🤖 AI Summary
This work addresses the lack of transparency, auditability, and controllable reasoning in high-stakes decision-making with tabular data by proposing a role-structured multi-agent debate framework. Inspired by juvenile court proceedings, the framework orchestrates collaborative reasoning among three distinct roles—prosecutor, defender, and judge—through seven rounds of structured debate. Built upon large language models, it integrates role-specific definitions, private reasoning strategies, and a structured interaction protocol, while incorporating non-deployment constraints to ensure ethical compliance. Evaluated on the NLSY97 juvenile recidivism prediction task, the approach demonstrates superior stability and generalization in accuracy and F1 score compared to single-agent baselines, and produces comprehensive, traceable decision logs that enable fine-grained behavioral analysis and effective human oversight.
📝 Abstract
We introduce AgenticSimLaw, a role-structured, multi-agent debate framework that provides transparent and controllable test-time reasoning for high-stakes tabular decision-making tasks. Unlike black-box approaches, our courtroom-style orchestration explicitly defines agent roles (prosecutor, defense, judge), interaction protocols (7-turn structured debate), and private reasoning strategies, creating a fully auditable decision-making process. We benchmark this framework on young adult recidivism prediction using the NLSY97 dataset, comparing it against traditional chain-of-thought (CoT) prompting across almost 90 unique combinations of models and strategies.

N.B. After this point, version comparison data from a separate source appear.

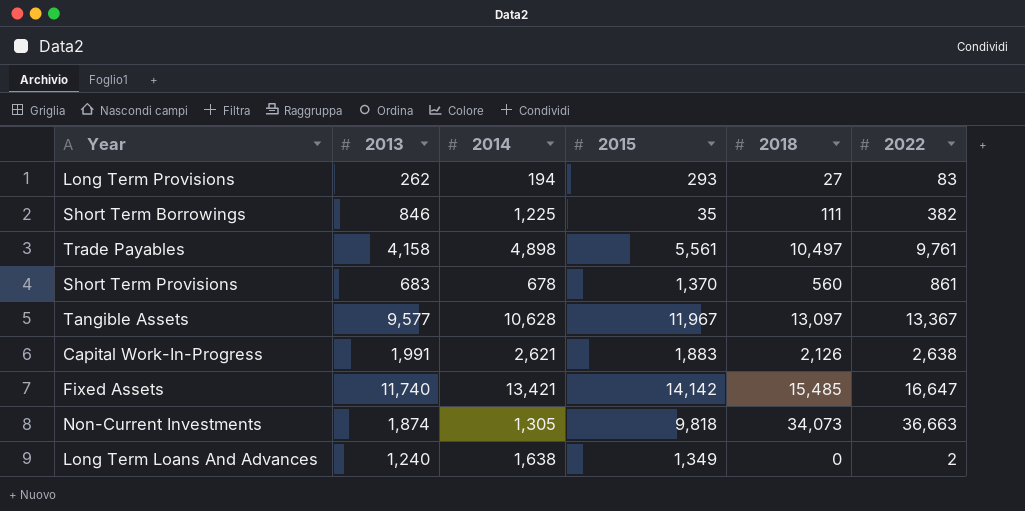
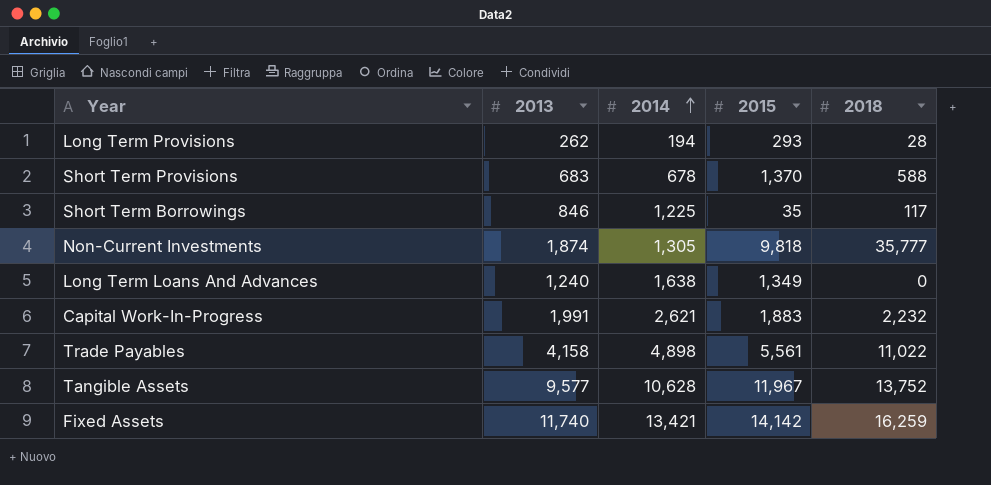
row order: none -> 2014 ascending
column 2022 | position: 6 -> none
Long Term Provisions | 2018: 27 -> 28
Short Term Provisions | 2018: 560 -> 588
Short Term Borrowings | 2018: 111 -> 117
Non-Current Investments | 2018: 34,073 -> 35,777
Capital Work-In-Progress | 2018: 2,126 -> 2,232
Trade Payables | 2018: 10,497 -> 11,022
Tangible Assets | 2018: 13,097 -> 13,752
Fixed Assets | 2018: 15,485 -> 16,259

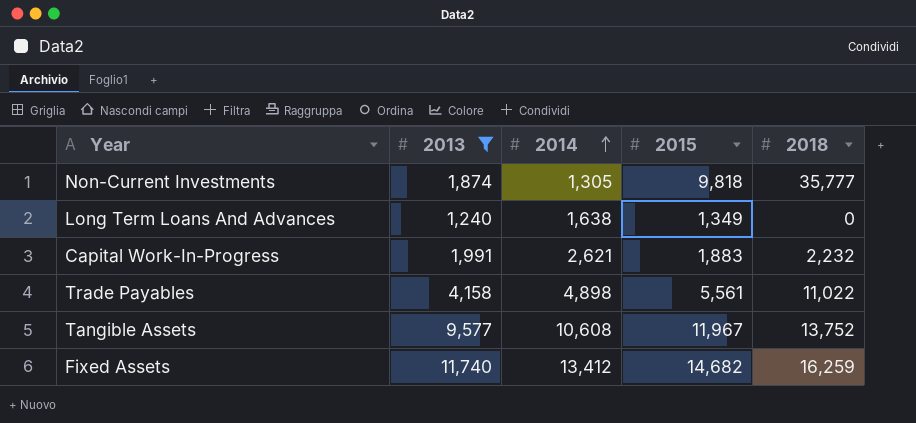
filter: none -> 2013 >= 1,240
Tangible Assets | 2014: 10,628 -> 10,608
Fixed Assets | 2014: 13,421 -> 13,412
Fixed Assets | 2015: 14,142 -> 14,682

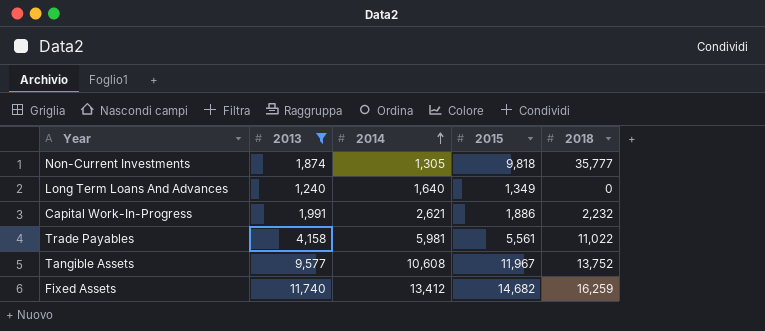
Long Term Loans And Advances | 2014: 1,638 -> 1,640
Capital Work-In-Progress | 2015: 1,883 -> 1,886
Trade Payables | 2014: 4,898 -> 5,981

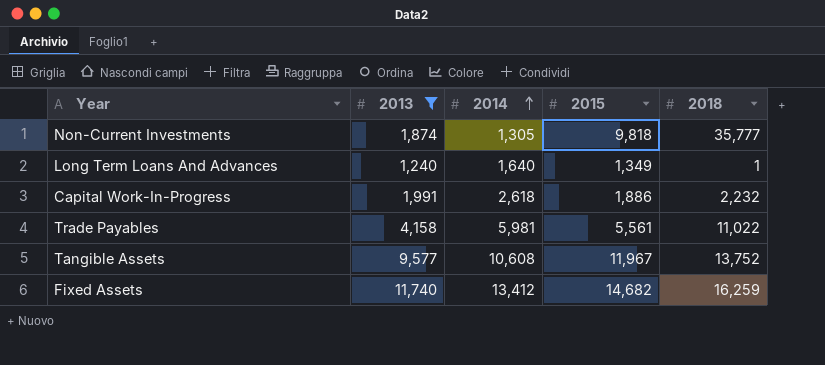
Long Term Loans And Advances | 2018: 0 -> 1
Capital Work-In-Progress | 2014: 2,621 -> 2,618

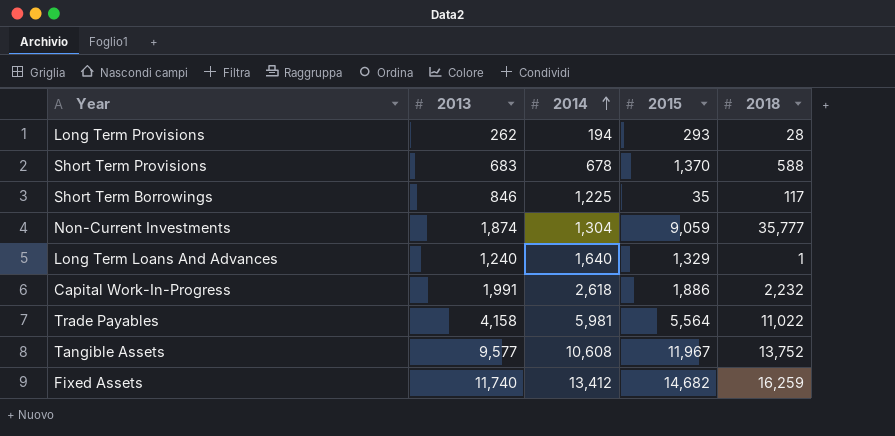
filter: 2013 >= 1,240 -> none
Non-Current Investments | 2014: 1,305 -> 1,304
Non-Current Investments | 2015: 9,818 -> 9,059
Long Term Loans And Advances | 2015: 1,349 -> 1,329
Trade Payables | 2015: 5,561 -> 5,564

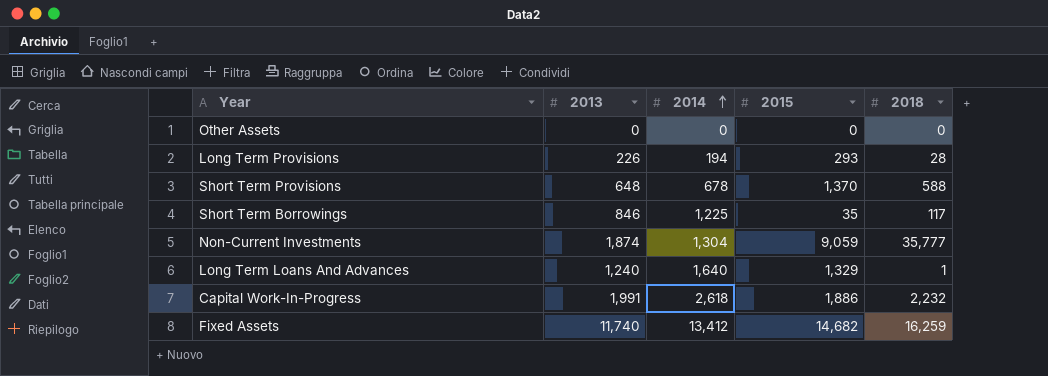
row Trade Payables: 4,158 | 5,981 | 5,564 | 11,022 -> none
row Tangible Assets: 9,577 | 10,608 | 11,967 | 13,752 -> none
row Other Assets: none -> 0 | 0 | 0 | 0
Long Term Provisions | 2013: 262 -> 226
Short Term Provisions | 2013: 683 -> 648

Our results demonstrate that structured multi-agent debate provides more stable and generalizable performance compared to single-agent reasoning, with stronger correlation between accuracy and F1-score metrics. Beyond performance improvements, AgenticSimLaw offers fine-grained control over reasoning steps, generates complete interaction transcripts for explainability, and enables systematic profiling of agent behaviors. While we instantiate this framework in the criminal justice domain to stress-test reasoning under ethical complexity, the approach generalizes to any deliberative, high-stakes decision task requiring transparency and human oversight. This work addresses key LLM-based multi-agent system challenges: organization through structured roles, observability through logged interactions, and responsibility through explicit non-deployment constraints for sensitive domains. Data, results, and code will be available on github.com under the MIT license.